■ Problem statement
Copy each entry below verbatim. Skip the pictures.

Web interface edit records:
-=-=-
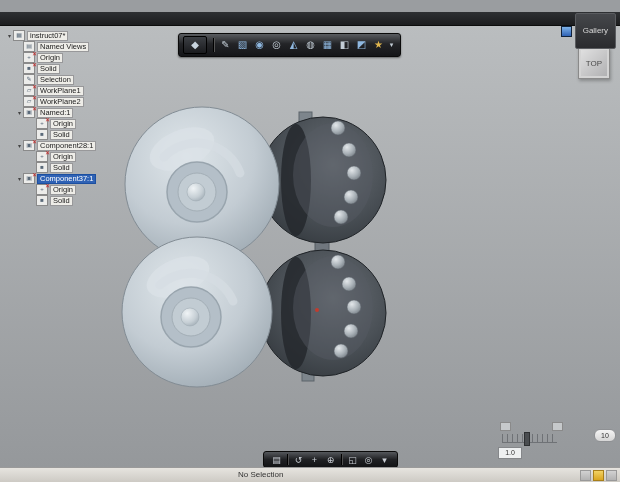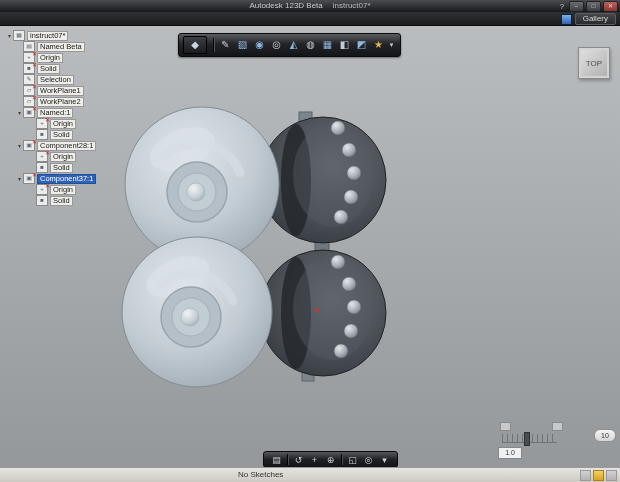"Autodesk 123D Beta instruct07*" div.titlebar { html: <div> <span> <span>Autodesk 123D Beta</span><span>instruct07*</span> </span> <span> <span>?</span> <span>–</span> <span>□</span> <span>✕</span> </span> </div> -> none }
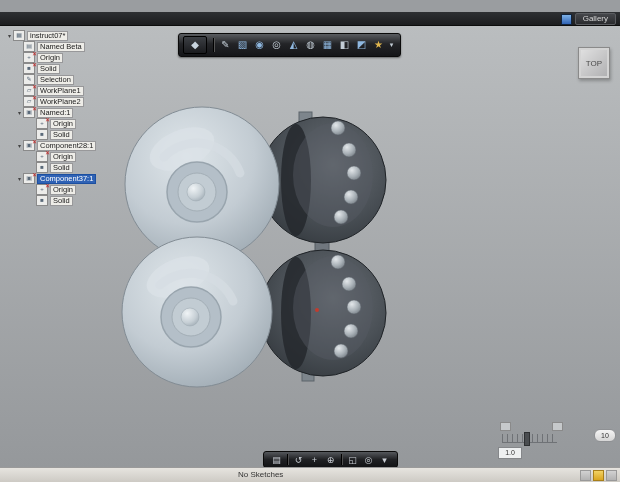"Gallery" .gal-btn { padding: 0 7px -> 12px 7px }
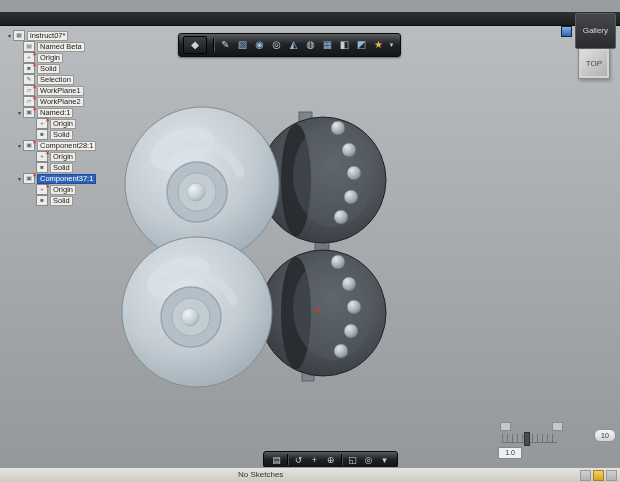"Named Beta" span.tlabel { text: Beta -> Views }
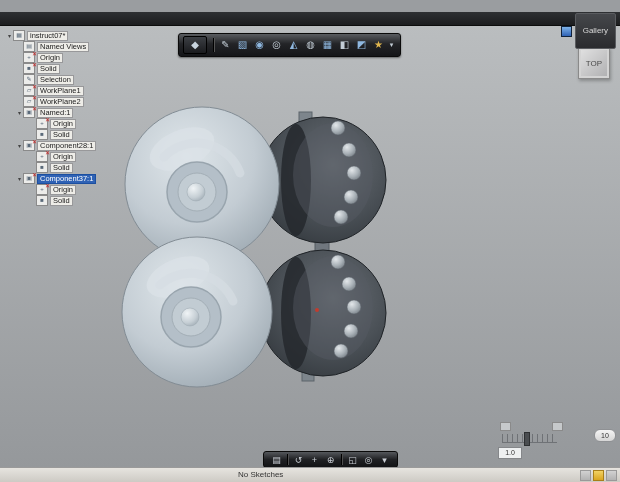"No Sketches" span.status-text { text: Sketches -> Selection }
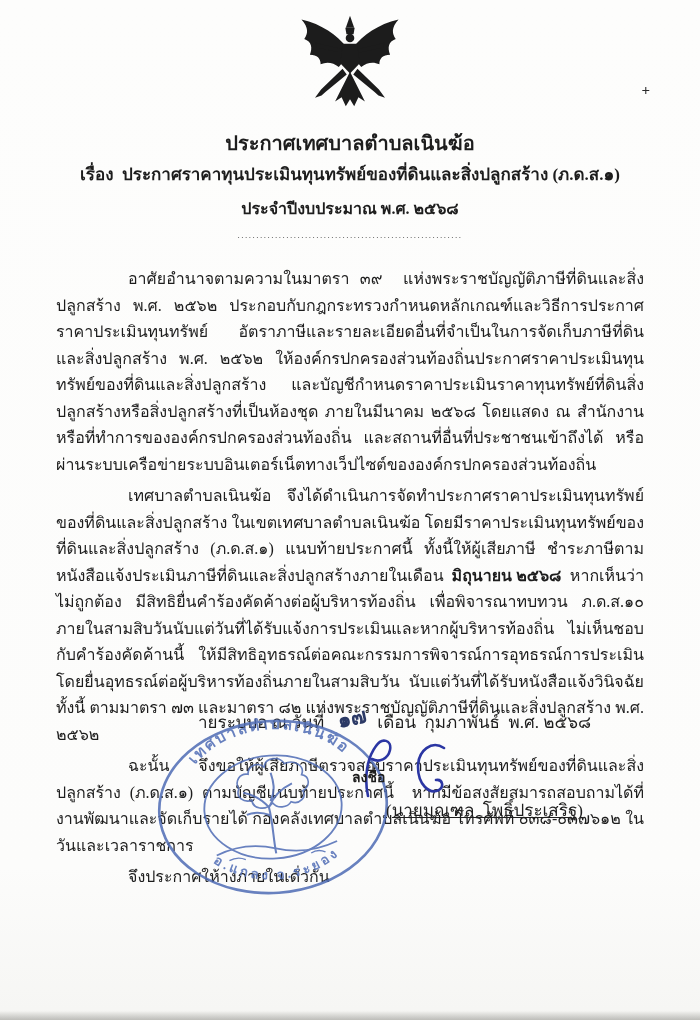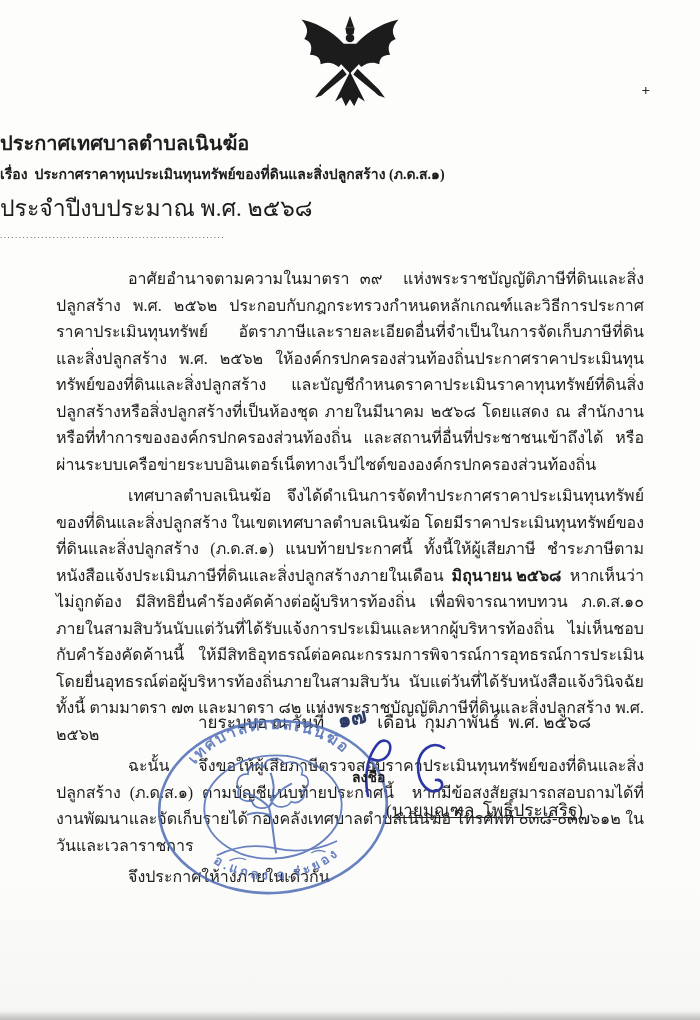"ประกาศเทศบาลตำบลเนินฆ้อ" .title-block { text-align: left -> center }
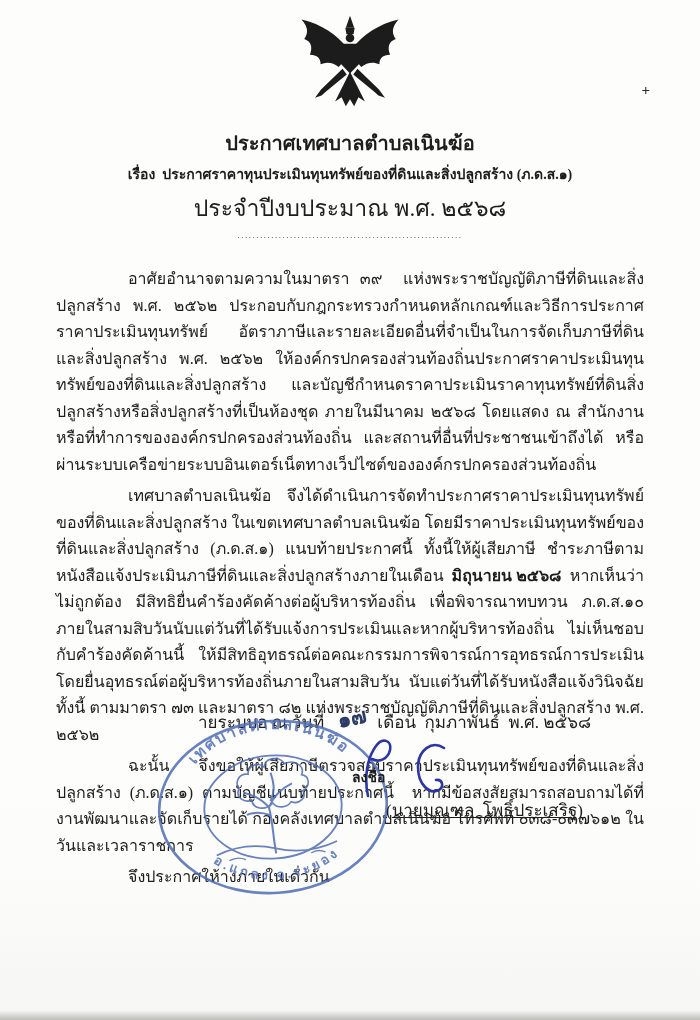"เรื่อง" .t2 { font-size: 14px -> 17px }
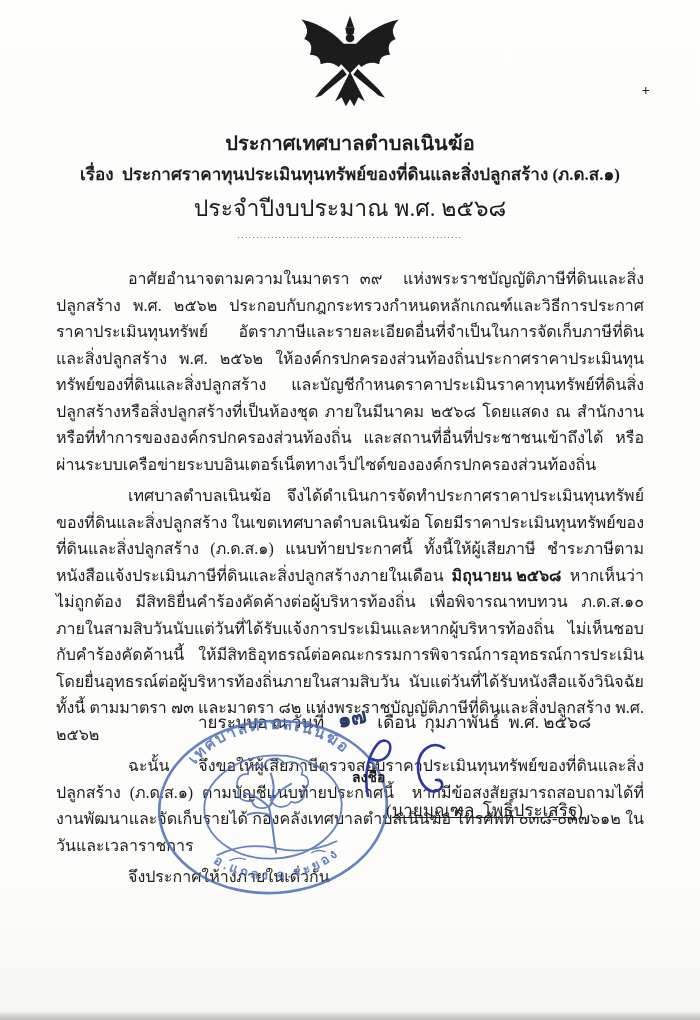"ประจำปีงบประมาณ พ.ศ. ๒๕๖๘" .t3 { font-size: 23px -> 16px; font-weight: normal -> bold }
-=-=-
■ Solved exercise
"Autodesk 123D Beta instruct07*" div.titlebar { html: <div> <span> <span>Autodesk 123D Beta</span><span>instruct07*</span> </span> <span> <span>?</span> <span>–</span> <span>□</span> <span>✕</span> </span> </div> -> none }
"Gallery" .gal-btn { padding: 0 7px -> 12px 7px }
"Named Beta" span.tlabel { text: Beta -> Views }
"No Sketches" span.status-text { text: Sketches -> Selection }
"ประกาศเทศบาลตำบลเนินฆ้อ" .title-block { text-align: left -> center }
"เรื่อง" .t2 { font-size: 14px -> 17px }
"ประจำปีงบประมาณ พ.ศ. ๒๕๖๘" .t3 { font-size: 23px -> 16px; font-weight: normal -> bold }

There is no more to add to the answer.